So, I brought this to the class.  What did they think?  With time, I reminded her that in any venture, money is the key.  Most people want to do well, but then the reality of life enters.  So I asked the class what we would need.  Land.  Building.  Shelters.  Food and medicines.  Permits.  Training.   All would require money.  I suggested she work for a company or organization in that line of work.  Learn from them.  Research.  And over time, she would gain the experience and knowledge to begin such a venture.  With time, she seemed to lose interest.  However, another student began doing the research. 

2:  Another student was in my class for a second year (I had moved up a grade.).  Over the years, the topic of interests, hobbies, and careers are discussed.  If we have the resources, we research.  She wanted to start a business where weddings and other forums take place.  So, I did some research.  Upon opening the discussion again, I pleasantly discovered what I learned she had already researched.  I asked questions about sites, permits, and types of venues, and she shared other businesses.  Wow!  Fantastic, I thought.  And she continued to research. 

I suggested that when the time avails, she work for one of these businesses, learn the ins and outs, then when she has enough capital, even support from others, she ventures into her own business, but prepared to work 18 hour days.  She liked the idea.  After all, if it’s her business, she’s working for herself.

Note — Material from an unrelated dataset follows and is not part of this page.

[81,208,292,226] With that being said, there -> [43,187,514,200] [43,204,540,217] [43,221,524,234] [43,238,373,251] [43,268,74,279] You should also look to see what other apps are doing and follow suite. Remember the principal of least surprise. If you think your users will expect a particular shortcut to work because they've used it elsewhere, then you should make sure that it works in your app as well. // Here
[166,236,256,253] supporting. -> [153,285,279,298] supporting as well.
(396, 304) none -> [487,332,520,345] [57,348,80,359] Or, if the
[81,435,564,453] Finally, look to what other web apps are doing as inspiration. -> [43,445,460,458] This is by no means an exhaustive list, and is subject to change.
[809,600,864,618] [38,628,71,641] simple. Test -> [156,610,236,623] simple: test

3:  One young man, who had struggled through life, was often worrying about things.  So, over the years, we talked.  He was glad I understood.  With time, together with his family, we worked to get his grades up.  His grandmother shared that getting honor roll had never happened before.  So, in class, we talked about hobbies.  I discovered he like cooking, and watching a competitive cooking show inspired him.  We discussed menus and dishes he could make.  So, I talked with his grandmother about letting him cook at home.  Perhaps, he might make delicious dishes, some that they’ve never had.  Perhaps, having this hobby might encourage him in his school work.  Perhaps, this might be his career.

4:  One student asked what is beyond the universe.  So, I asked the rest of the class what they thought.  Of course, like me, they all had blank looks.  So, I asked how big the universe is.   Of course, how could anyone have the answers?  Later, during lessons on the universe, we calculated the distance of one light year.  Well, light travels at a speed of 186,000 miles per second:  the distance of about 30 planets.  So, on the white board, we multiplied 186,000 miles by 60 (One minute), then 60 (One hour), then 24 (One day), then 365 (One year.).  **The kids were fascinated, so they did research on planets and other celestial objects. 

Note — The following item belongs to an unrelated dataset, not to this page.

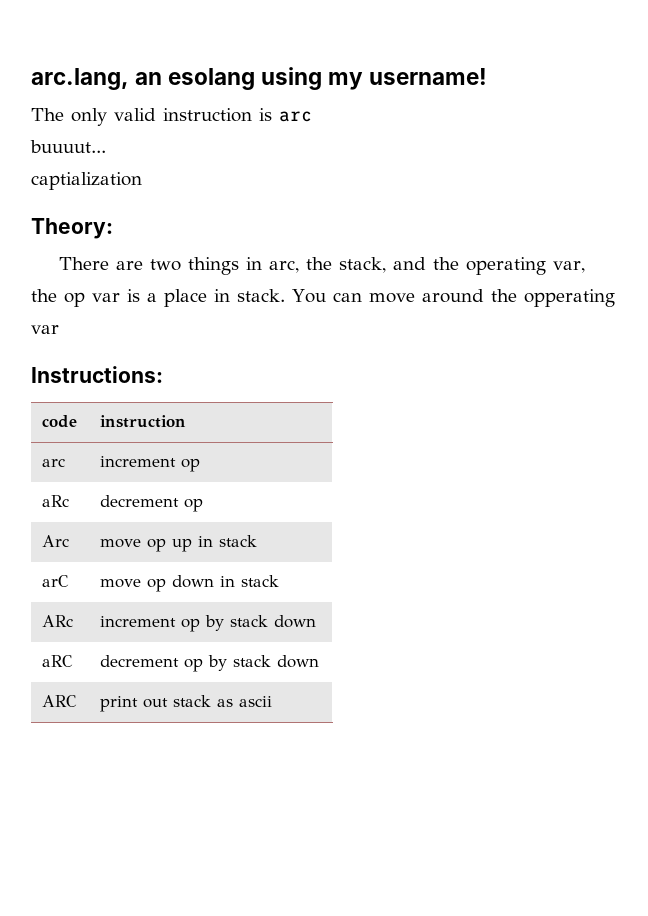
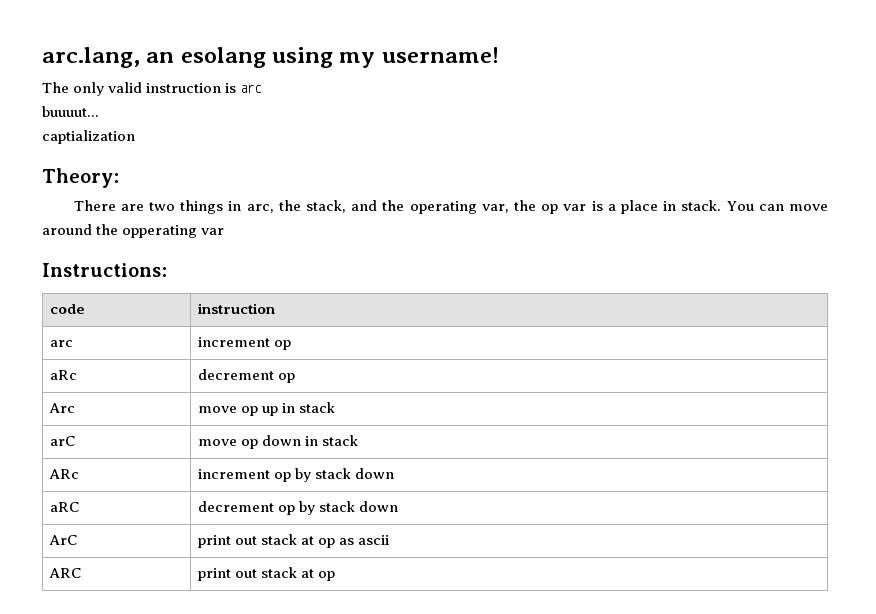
(320, 661) none -> [48,535,77,545] [197,534,390,548] // ArC | print out stack at op as ascii
[217,696,273,707] as ascii -> [301,569,336,581] at op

5:  Another student wanted world peace.  I asked, can we all get along with our next door neighbors?  Can we all get along in class/school?  To have world peace, what would we all need to do for that to happen?

6:  Other topics of learning includes balancing checkbooks, money companies spend, mutual funds, how writers get published, different cultural values, and more.

**In our classes, we have essays in problem/solution, pros and cons, cause and effects, and more.  When a student writes an essay, sharing a view, they must support it with sites or their own experiences.  In this way, they are learning to critically think.  They are learning to understand their own views:  what they are based upon.  Yes, sometimes we believe because we believe and see it is, and that’s okay, for not everything requires outside explanations, but in order to debate with another, an understanding of the topic is important.  Sometimes, we would ask that they consider other sides of the argument.  What might be others views different from our own?  For in a convincing paper, a good debater already knows the opposition and how they will answer. 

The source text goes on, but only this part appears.